- _ASSIGNMENT_
From the entries that follow, list every line in which the string "ДЕВОНА" appears.

Code change snippets:
════════════════════
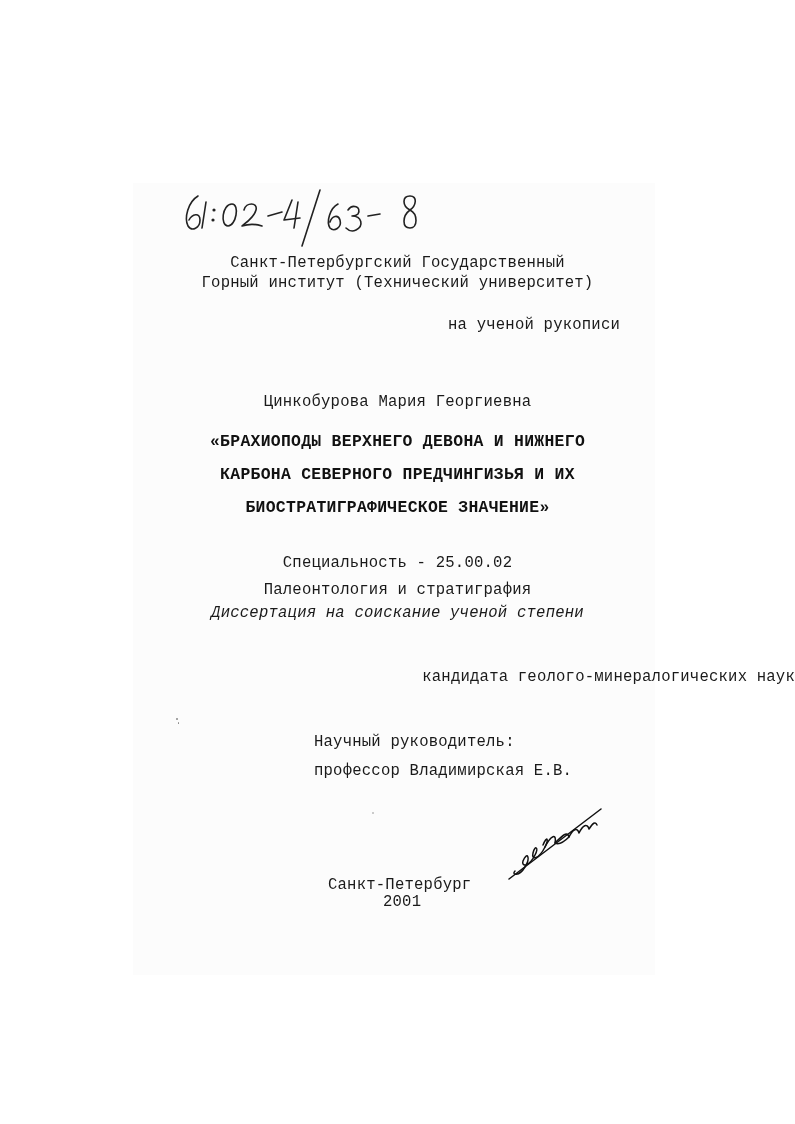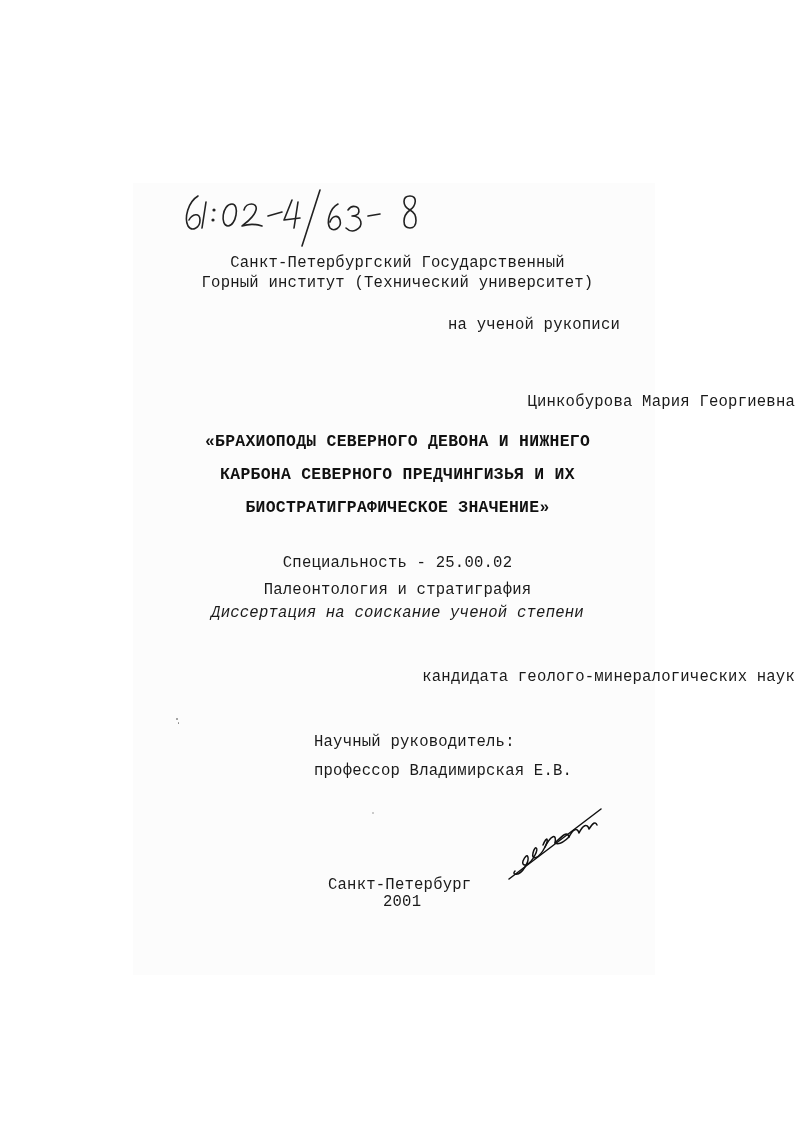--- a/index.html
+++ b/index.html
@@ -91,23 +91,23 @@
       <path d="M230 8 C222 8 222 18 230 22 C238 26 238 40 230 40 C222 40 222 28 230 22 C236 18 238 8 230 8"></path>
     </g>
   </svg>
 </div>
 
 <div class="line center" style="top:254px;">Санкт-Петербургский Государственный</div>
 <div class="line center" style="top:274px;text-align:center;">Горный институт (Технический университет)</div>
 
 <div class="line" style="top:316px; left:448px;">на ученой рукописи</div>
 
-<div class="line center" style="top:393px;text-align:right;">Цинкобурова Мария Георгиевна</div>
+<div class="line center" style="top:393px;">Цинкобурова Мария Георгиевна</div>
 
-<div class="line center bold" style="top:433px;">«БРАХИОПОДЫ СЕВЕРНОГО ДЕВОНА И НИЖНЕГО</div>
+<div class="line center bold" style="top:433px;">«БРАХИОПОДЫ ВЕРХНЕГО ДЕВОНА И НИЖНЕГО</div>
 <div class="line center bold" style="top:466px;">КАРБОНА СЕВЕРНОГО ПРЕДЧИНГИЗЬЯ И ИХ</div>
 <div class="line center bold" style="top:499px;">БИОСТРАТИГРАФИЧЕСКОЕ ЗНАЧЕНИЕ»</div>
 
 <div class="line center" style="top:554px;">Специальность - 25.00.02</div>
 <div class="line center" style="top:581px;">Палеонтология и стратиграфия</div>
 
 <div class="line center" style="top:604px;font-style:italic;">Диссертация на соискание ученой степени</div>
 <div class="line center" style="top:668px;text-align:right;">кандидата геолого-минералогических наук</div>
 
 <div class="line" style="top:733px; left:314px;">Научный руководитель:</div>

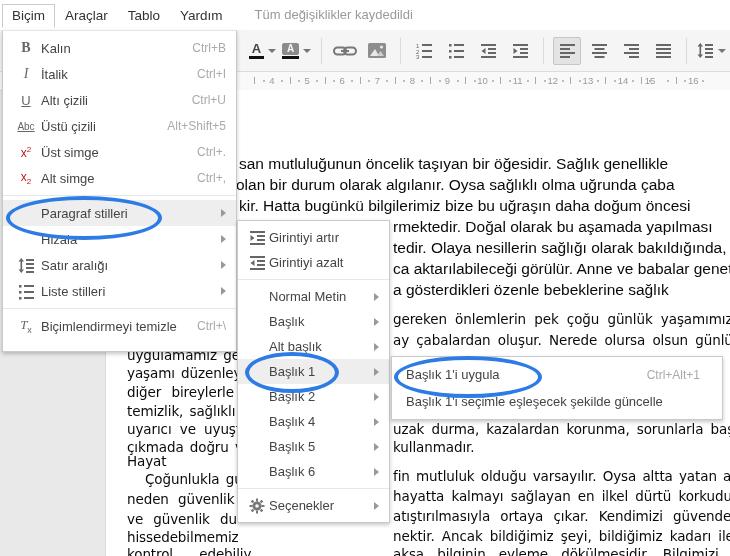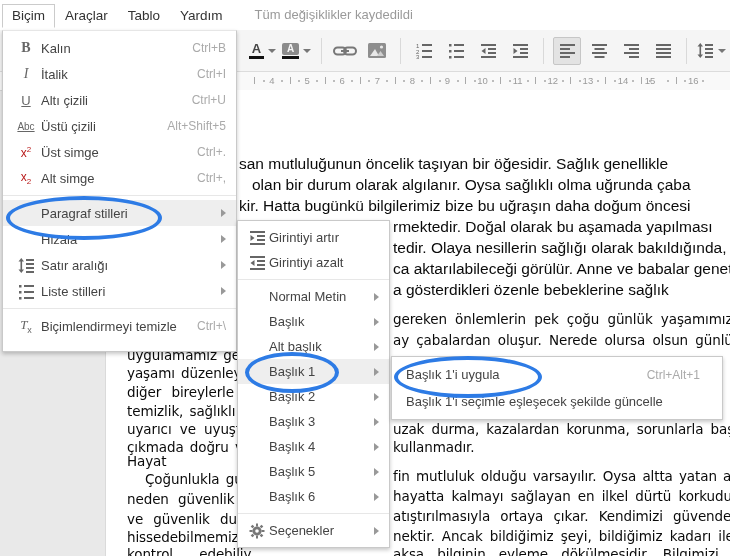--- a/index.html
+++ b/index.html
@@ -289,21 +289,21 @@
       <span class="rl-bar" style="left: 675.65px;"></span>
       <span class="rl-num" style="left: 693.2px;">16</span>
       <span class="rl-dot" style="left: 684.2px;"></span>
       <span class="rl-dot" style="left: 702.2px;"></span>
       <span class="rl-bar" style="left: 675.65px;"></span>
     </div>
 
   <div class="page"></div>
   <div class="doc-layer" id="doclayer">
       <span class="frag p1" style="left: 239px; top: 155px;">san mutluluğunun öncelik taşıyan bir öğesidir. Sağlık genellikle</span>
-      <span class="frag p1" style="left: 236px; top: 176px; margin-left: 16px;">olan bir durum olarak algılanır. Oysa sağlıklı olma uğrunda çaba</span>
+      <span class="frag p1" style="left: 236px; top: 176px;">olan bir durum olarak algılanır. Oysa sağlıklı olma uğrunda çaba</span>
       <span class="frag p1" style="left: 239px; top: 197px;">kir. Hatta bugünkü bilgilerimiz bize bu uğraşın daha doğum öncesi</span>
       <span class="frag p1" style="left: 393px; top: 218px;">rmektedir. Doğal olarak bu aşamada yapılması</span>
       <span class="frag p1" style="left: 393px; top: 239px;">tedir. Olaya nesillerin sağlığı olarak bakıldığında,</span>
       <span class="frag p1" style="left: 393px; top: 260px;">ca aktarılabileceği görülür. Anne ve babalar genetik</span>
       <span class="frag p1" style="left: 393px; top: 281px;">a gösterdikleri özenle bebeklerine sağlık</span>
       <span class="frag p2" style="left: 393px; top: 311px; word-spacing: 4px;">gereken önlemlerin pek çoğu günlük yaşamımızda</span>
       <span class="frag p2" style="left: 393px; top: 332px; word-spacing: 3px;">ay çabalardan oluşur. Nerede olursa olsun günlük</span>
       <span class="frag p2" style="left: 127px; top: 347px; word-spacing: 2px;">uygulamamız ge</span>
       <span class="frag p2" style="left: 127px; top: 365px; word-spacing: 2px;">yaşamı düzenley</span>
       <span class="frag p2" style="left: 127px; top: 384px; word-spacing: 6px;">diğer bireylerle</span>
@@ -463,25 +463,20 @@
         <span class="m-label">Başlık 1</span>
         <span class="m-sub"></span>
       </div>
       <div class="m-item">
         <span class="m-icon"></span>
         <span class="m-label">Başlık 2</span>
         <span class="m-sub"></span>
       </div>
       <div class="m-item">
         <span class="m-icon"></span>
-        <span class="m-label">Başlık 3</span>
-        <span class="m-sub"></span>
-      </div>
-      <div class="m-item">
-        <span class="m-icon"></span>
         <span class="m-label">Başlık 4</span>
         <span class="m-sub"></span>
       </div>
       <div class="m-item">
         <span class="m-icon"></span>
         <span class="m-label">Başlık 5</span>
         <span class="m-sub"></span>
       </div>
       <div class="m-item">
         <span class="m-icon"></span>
════════════════════
- _EXERCISE SOLUTION_
-<div class="line center bold" style="top:433px;">«БРАХИОПОДЫ СЕВЕРНОГО ДЕВОНА И НИЖНЕГО</div>
+<div class="line center bold" style="top:433px;">«БРАХИОПОДЫ ВЕРХНЕГО ДЕВОНА И НИЖНЕГО</div>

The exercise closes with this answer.